Complainte du pauvre jeune homme (Jules Laforgue)


    Sur l'air populaire :
    " Quand le bonhomm' revint du bois. "

    Quand ce jeune homm' rentra chez lui,
    Quand ce jeune homm' rentra chez lui ;
    Il prit à deux mains son vieux crâne,
    Qui de science était un puits !
    Crâne,
    Riche crâne,
    Entends-tu la Folie qui plane ?
    Et qui demande le cordon,
    Digue dondaine, digue dondaine,
    Et qui demande le cordon,
    Digue dondaine, digue dondon ?

    Quand ce jeune homm' rentra chez lui,
    Quand ce jeune homm' rentra chez lui ;
    Il entendit de tristes gammes,
    Qu'un piano pleurait dans la nuit !
    Gammes,
    Vieilles gammes,
    Ensemble, enfants, nous vous cherchâmes ;
    Son mari m'a fermé sa maison,
    Digue dondaine, digue dondaine,
    Son mari m'a fermé sa maison,
    Digue dondaine, digue dondon !

    Quand ce jeune homm' rentra chez lui,
    Quand ce jeune homm' rentra chez lui ;
    Il mit le nez dans sa belle âme,
    Où fermentaient des tas d'ennuis !
    Âme,
    Ma belle âme,
    Leur huile est trop sal' pour ta flamme !
    Puis, nuit partout ! Lors, à quoi bon ?
    Digue dondaine, digue dondaine,
    Puis, nuit partout ! Lors, à quoi bon ?
    Digue dondaine, digue dondon !

    Quand ce jeune homm' rentra chez lui,
    Quand ce jeune homm' rentra chez lui ;
    Il vit que sa charmante femme,
    Avait déménagé sans lui !
    Dame,
    Notre-Dame,
    Je n'aurai pas un mot de blâme !
    Mais t'aurais pu m'laisser l'charbon,
    Digue dondaine, digue dondaine,
    Mais t'aurais pu m'laisser l'charbon,
    Digue dondaine, digue dondon.

    Lors, ce jeune homme aux tels ennuis,
    Lors, ce jeune homme aux tels ennuis ;
    Alla décrocher une lame,
    Qu'on lui avait fait cadeau avec l'étui !
    Lame,
    Fine lame,
    Soyez plus droite que la femme !
    Et vous, mon Dieu, pardon ! Pardon !
    Digue dondaine, digue dondaine,
    Et vous, mon dieu, pardon ! Pardon !
    Digue dondaine, digue dondon !

    Quand les croq'morts vinrent chez lui,
    Quand les croq'morts vinrent chez lui ;
    Ils virent qu'c'était un' belle âme,
    Comme on n'en fait plus aujourd'hui.
    Âme,
    Dors, belle âme !
    Quand on est mort, c'est pour de bon,
    Digue dondaine, digue dondaine,
    Quand on est mort, c'est pour de bon,
    Digue dondaine, digue dondon !


Ces cinq onzains (sans compter le dizain final) sont construits sur des répétitions fort nettes comme des refrains : AAbabbbCDCD. Les vers sont hétérométriques : 88881388888. Toutefois, Laforgue respecte pleinement l'alternance classique des rimes masculines et féminines, mais c'est pour la tourner en dérision avec l'emploi de « digue dondaine ». Le poème déconstruit donc le sizain classique ababcc ou le huitain ababcdcd par les répétitions aux vers 1 et 2, aux vers 8 à 11. Les vers 5 et 6 pourraient constituer ensemble une moitié d'octosyllabe, mais Laforgue utilise une rime féminine avec élision du e caduc, et cela renvoie à la liberté prise pour le mètre des octosyllabes avec des apocopes populaires (homm', l'charbon) ou des syncopes (croq'morts).
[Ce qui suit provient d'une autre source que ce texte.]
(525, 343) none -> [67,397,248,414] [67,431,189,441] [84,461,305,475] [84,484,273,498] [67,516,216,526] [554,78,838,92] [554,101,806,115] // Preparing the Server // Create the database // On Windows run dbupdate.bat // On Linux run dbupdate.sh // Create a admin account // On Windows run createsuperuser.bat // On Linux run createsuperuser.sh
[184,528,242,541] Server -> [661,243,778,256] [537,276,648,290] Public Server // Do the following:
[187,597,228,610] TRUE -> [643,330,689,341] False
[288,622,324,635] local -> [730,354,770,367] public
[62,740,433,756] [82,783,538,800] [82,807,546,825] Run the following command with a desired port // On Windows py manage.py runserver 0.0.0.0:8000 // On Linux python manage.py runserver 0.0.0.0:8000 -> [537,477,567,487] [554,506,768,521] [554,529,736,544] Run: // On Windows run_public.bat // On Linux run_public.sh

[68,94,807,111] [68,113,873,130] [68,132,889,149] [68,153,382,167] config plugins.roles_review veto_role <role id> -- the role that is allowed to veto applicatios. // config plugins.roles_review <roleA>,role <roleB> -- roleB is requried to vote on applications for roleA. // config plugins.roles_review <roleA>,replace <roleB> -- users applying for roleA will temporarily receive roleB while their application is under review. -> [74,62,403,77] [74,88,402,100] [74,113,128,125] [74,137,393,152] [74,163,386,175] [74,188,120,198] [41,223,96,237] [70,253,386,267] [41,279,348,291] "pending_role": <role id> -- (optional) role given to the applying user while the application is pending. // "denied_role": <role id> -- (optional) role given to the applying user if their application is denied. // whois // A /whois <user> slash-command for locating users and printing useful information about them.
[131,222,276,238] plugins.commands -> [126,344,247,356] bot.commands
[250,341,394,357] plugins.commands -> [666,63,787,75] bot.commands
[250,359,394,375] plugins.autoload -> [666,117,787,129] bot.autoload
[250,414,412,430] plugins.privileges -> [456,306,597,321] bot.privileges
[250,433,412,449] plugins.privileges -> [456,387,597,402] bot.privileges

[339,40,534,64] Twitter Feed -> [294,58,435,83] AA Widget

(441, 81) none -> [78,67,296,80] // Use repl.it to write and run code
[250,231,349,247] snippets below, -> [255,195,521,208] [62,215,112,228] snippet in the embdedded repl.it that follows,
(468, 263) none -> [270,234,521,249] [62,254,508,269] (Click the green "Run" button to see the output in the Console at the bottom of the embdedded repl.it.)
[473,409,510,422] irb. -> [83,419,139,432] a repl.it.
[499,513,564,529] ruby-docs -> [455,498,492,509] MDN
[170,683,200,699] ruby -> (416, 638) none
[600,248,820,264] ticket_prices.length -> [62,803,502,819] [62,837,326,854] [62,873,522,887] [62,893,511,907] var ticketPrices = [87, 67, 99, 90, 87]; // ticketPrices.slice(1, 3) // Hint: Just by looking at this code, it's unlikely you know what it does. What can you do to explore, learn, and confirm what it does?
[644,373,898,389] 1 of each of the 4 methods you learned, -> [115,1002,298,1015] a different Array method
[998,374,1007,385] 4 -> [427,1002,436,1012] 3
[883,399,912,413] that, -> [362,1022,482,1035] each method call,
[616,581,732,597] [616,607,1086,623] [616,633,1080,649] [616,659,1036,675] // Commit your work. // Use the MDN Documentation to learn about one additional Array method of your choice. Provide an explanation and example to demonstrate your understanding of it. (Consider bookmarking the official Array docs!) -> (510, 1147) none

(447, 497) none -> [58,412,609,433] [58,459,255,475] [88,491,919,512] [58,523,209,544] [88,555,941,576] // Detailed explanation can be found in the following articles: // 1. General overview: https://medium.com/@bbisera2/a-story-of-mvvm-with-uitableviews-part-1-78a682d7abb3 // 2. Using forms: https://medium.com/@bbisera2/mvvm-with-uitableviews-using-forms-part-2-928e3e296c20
La strophe et le vers classiques sont donc à la fois distendus par les refrains qui augmentent le compte, et ils sont resserrés par le traitement du e caduc comme dans la chanson populaire. On a donc affaire à un poème classique qui est mis en crise pour  les différents éléments constitutifs de la poésie classique : compte des syllabes, schéma des rimes, prise en compte du e caduc, structure carrée (un huitain d'octosyllabes).